Digital signatures are valid substitutes to traditional inked signatures in many countries. Digital signatures, like inked signatures, may be used as evidence to show that a particular body of data was signed.
Typical digital signatures allow a signer to electronically sign data and be reasonably certain that the data will not change. Thus, data having a digital signature is locked; it cannot be altered without invalidating the digital signature. Because of this, a digital signature can be used as evidence to show that the data locked by the digital signature was signed and has not been altered since it was signed.
While the data may not change since it was signed, how the data is presented can change with some types of electronic documents. Data presented in one way may be substantially different to the viewer than when presented in another. Important data can be shown with a large font that is easily seen in one presentation, for instance, but in another be shown in a small-font footnote.
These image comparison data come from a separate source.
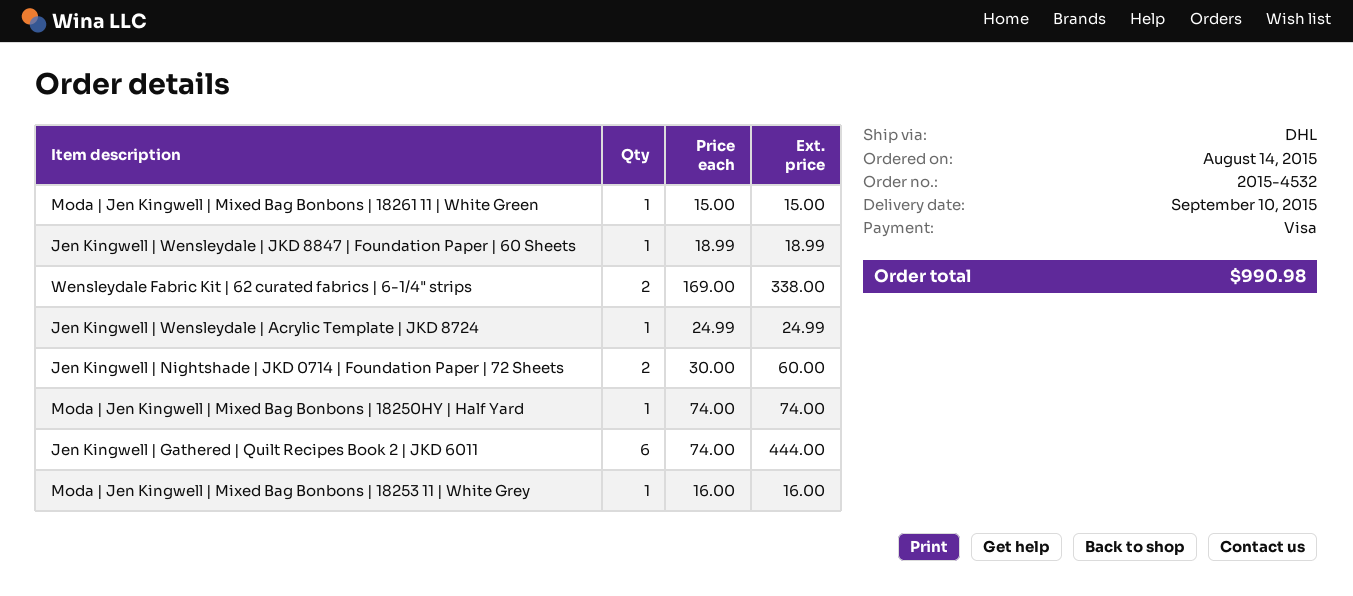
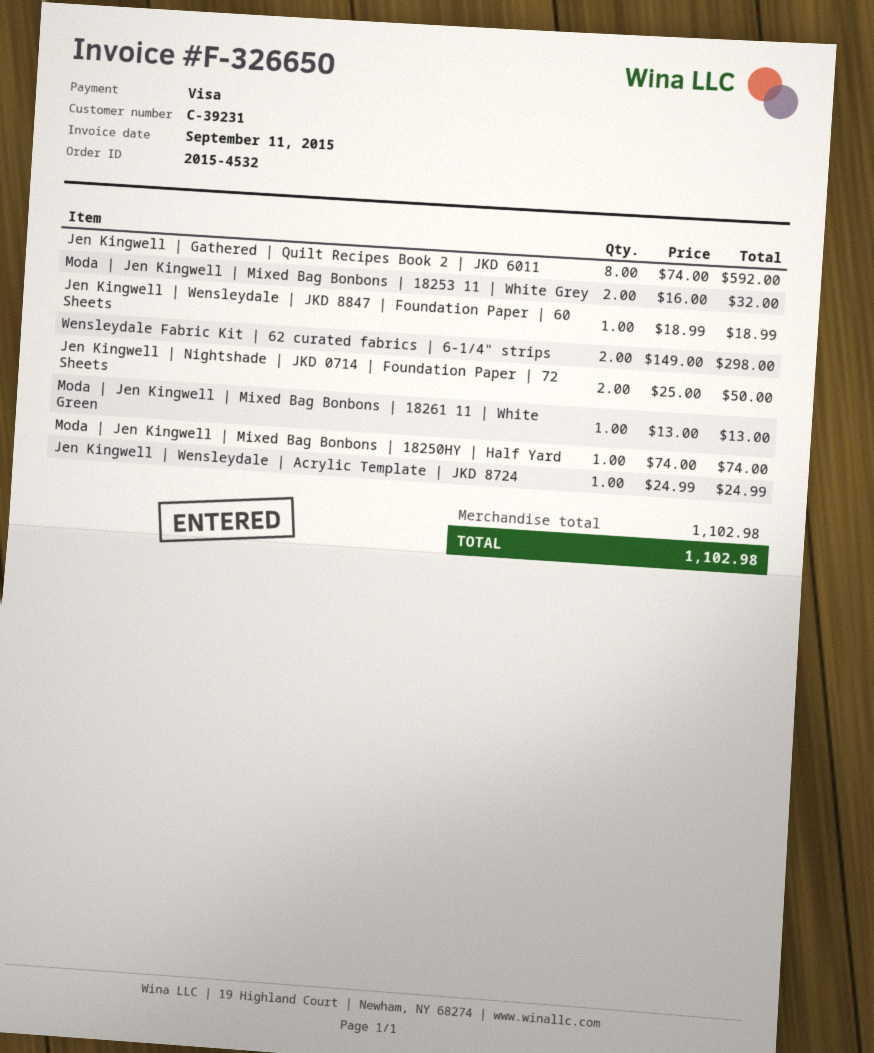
Moda | Jen Kingwell | Mixed Bag Bonbons | 18261 11 | White Green: 1 x 15.00 = 15.00 -> 1 x 13.00 = 13.00
Wensleydale Fabric Kit | 62 curated fabrics | 6-1/4" strips: 2 x 169.00 = 338.00 -> 2 x 149.00 = 298.00
Jen Kingwell | Nightshade | JKD 0714 | Foundation Paper | 72 Sheets: 2 x 30.00 = 60.00 -> 2 x 25.00 = 50.00
Jen Kingwell | Gathered | Quilt Recipes Book 2 | JKD 6011: 6 x 74.00 = 444.00 -> 8 x 74.00 = 592.00
Moda | Jen Kingwell | Mixed Bag Bonbons | 18253 11 | White Grey: 1 x 16.00 = 16.00 -> 2 x 16.00 = 32.00
total: 990.98 -> 1102.98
This can be a significant problem for types of digital signatures that do not preserve the view of the data when signed. These types of digital signatures will not show how the data was presented when signed, making them less reliable evidence. Thus, while digital signatures typically lock the data that is signed, some types of digital signatures do not lock or preserve the view of the data when it was signed.
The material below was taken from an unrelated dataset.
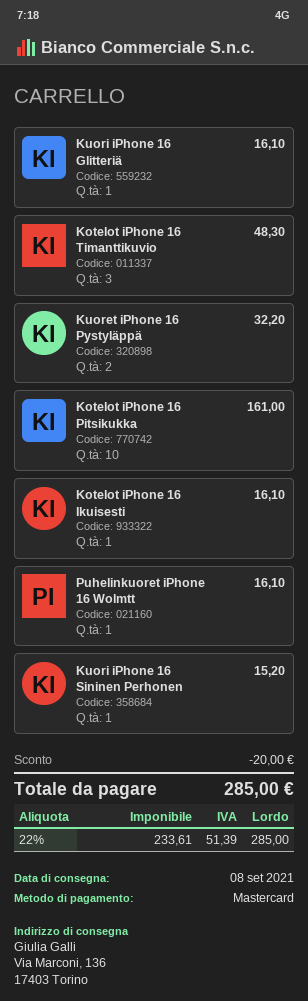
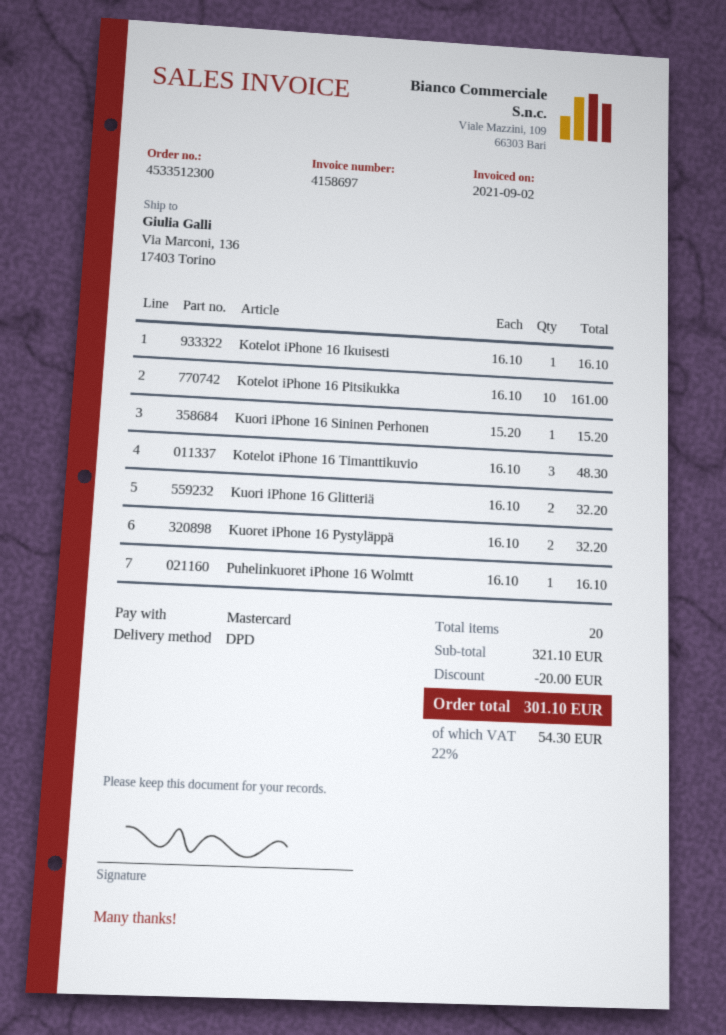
Kuori iPhone 16 Glitteriä: 1 for 16.10 -> 2 for 32.20
tax: 22% = 51.39 -> 22% = 54.30
total: 285.00 -> 301.10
Some other types of digital signatures, however, preserve the view of the data when it was signed using a link to the view at a remote website. Here the data of the digital signature can be presented in other ways after the data is signed, but the view seen by the signer is preserved, at least initially, through this remote website.
These digital signatures suffer from significant drawbacks. First, the view stored in the remote website may not be valid or exist when the digital signature is later used as evidence. In many real-world situations, a digital signature may need to be used as evidence ten, twenty, or even thirty years from when it was signed. The view initially preserved at the remote website may not exist then. Second, the view, even if it exists, may not be readily available, such as when the remote website cannot be readily accessed.
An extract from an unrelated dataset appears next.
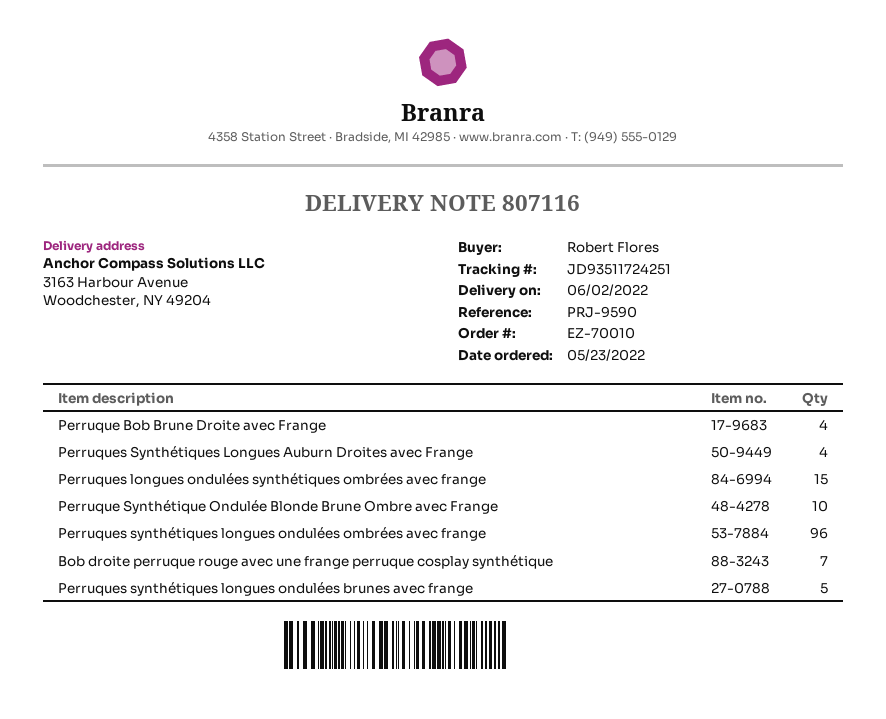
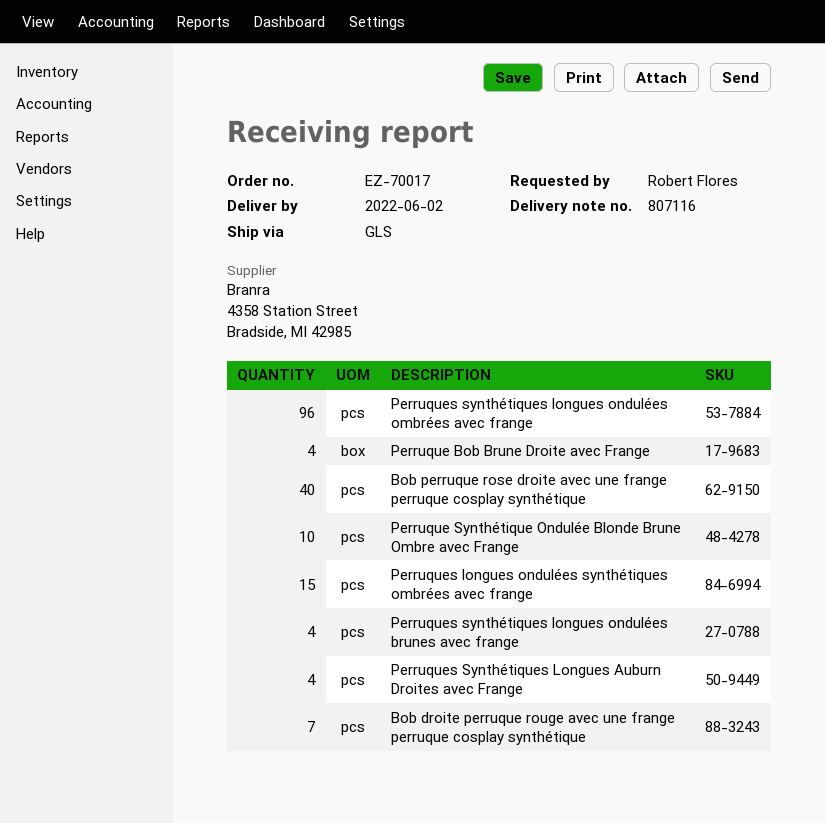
order number: EZ-70010 -> EZ-70017
Perruques synthétiques longues ondulées brunes avec frange: 5 -> 4
Bob perruque rose droite avec une frange perruque cosplay synthétique: none -> 40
Another type of digital signature partially addresses this drawback but it suffers from another problem. This type of digital signature combines the view of the data when signed and the data itself. But combining the data and the view prevents the data from being read by a machine. Because the data is not machine readable, it cannot be repurposed, which significantly limits the usefulness of this type of digital signature.
Given the foregoing, there is a need in the art for a digital signature that can permit signed data to be repurposed and that can also include the view when signed.